Closed anewusername77 closed 3 years ago
but i don't have labels
Hi @scarletteshu,
Thank you for your interest.
Yes. You need to write your own dataset (e.g. data/cifar.py). Please refer to the following issues: #8, #19, #34. They might be useful. Also, since you don't have labels available, you will have to remove the evaluation code.
Hi @scarletteshu,
Thank you for your interest.
Yes. You need to write your own dataset (e.g. data/cifar.py). Please refer to the following issues: #8, #19, #34. They might be useful. Also, since you don't have labels available, you will have to remove the evaluation code.
thanks a lot! i'm new to this, i'll ask you again if i got any more problems. thanks again~
dear author, my new questions are as follows:
self.targets=[]
and self.classes=[]
to a constant value(targets=[[0],[0],...], self.classes=['01', '02', ...]
), will it influences the training?
since the running code need these values but i don't have ground truth labels, can't just remove them.
can i just remain evaluation part? since evalutation should not change model states and final resultsquestion two:
when i remove evaluation code:
in moco.py
:
# Mine the topk nearest neighbors (Validation)
# These will be used for validation.
'''
topk = 5
print(colored('Mine the nearest neighbors (Val)(Top-%d)' %(topk), 'blue'))
fill_memory_bank(val_dataloader, model, memory_bank_val)
print('Mine the neighbors')
indices, acc = memory_bank_val.mine_nearest_neighbors(topk)
print('Accuracy of top-%d nearest neighbors on val set is %.2f' %(topk, 100*acc))
np.save(p['topk_neighbors_val_path'], indices)
'''
then there will be no topk_neighbors_val
file
but in scan.py:
# Evaluate
print('Make prediction on validation set ...')
predictions = get_predictions(p, val_dataloader, model)
print('Evaluate based on SCAN loss ...')
scan_stats = scan_evaluate(predictions)
print(scan_stats)
lowest_loss_head = scan_stats['lowest_loss_head']
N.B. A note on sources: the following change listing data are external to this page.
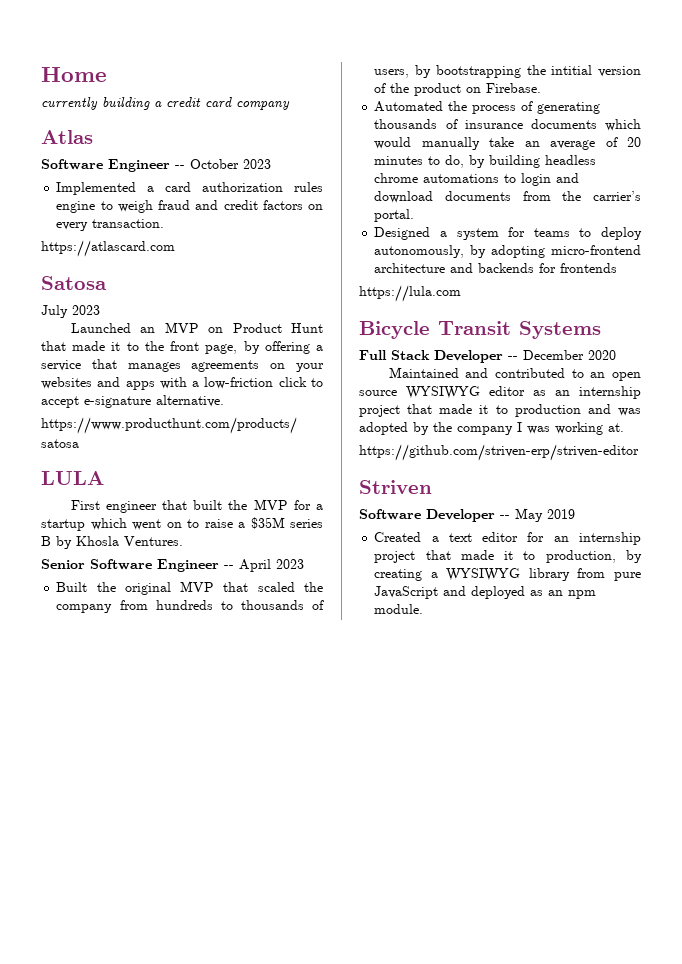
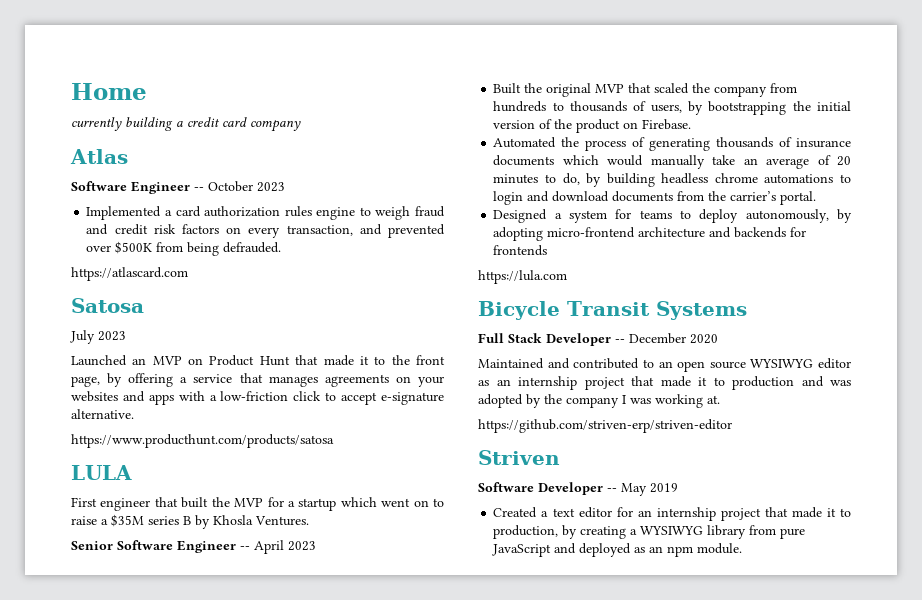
- Implemented a card authorization rules engine to weigh fraud and credit factors on every transaction.
+ Implemented a card authorization rules engine to weigh fraud and credit risk factors on every transaction, and prevented over $500K from being defrauded.
- Built the original MVP that scaled the company from hundreds to thousands of users, by bootstrapping the intitial version of the product on Firebase.
+ Built the original MVP that scaled the company from hundreds to thousands of users, by bootstrapping the initial version of the product on Firebase.

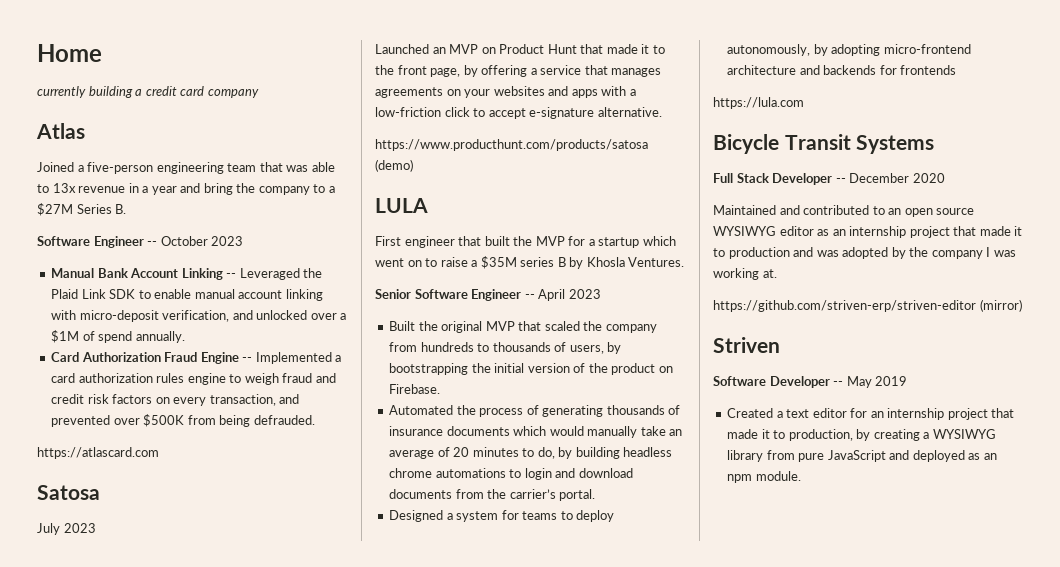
+ Joined a five-person engineering team that was able to 13x revenue in a year and bring the company to a $27M Series B.
- Implemented a card authorization rules engine to weigh fraud and credit risk factors on every transaction, and prevented over $500K from being defrauded.
+ Manual Bank Account Linking -- Leveraged the Plaid Link SDK to enable manual account linking with micro-deposit verification, and unlocked over a $1M of spend annually.
+ Card Authorization Fraud Engine -- Implemented a card authorization rules engine to weigh fraud and credit risk factors on every transaction, and prevented over $500K from being defrauded.
- https://www.producthunt.com/products/satosa
+ https://www.producthunt.com/products/satosa (demo)
- https://github.com/striven-erp/striven-editor
+ https://github.com/striven-erp/striven-editor (mirror)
lowest_loss = scan_stats['lowest_loss']
if lowest_loss < best_loss:
print('New lowest loss on validation set: %.4f -> %.4f' %(best_loss, lowest_loss))
print('Lowest loss head is %d' %(lowest_loss_head))
best_loss = lowest_loss
best_loss_head = lowest_loss_head
torch.save({'model': model.module.state_dict(), 'head': best_loss_head}, p['scan_model'])
else:
print('No new lowest loss on validation set: %.4f -> %.4f' %(best_loss, lowest_loss))
print('Lowest loss head is %d' %(best_loss_head))
print('Evaluate with hungarian matching algorithm ...')
clustering_stats = hungarian_evaluate(lowest_loss_head, predictions, compute_confusion_matrix=False)
print(clustering_stats)
there is torch.save()
in evaluate part.
if i remove them in scan.py, will it influence the saving model?also, if not, scan.py will raise error "cannot find topk_neighbors_val file "
expecting your response~(sorry to have so many questions)
Hi @scarletteshu,
Yes, you will have to modify the code. If you don't have labels, you can't compute the accuracy. You can remove that part. The validation loss is used to select the best model. You can define your own validation set or take the final model.
thanks for your reply,
when I trained cifar10, losses were like
consistency loss 8.5809e-01 entropy 2.3005e+00
but when I trained my own dataset, consistency loss was always close to entropy, and predctions['probabilities'] were close to each other (such as 0,1001, 0,1012,...), what do you think the problem is?
I only changed transforms
as ours
and learning rate
in config file, comparing to scan_imagenet_50.yml
Hi @scarletteshu,
Hard to say what the problem is exactly. Especially since I don't know the dataset. However, lowering the weight in the loss will likely help.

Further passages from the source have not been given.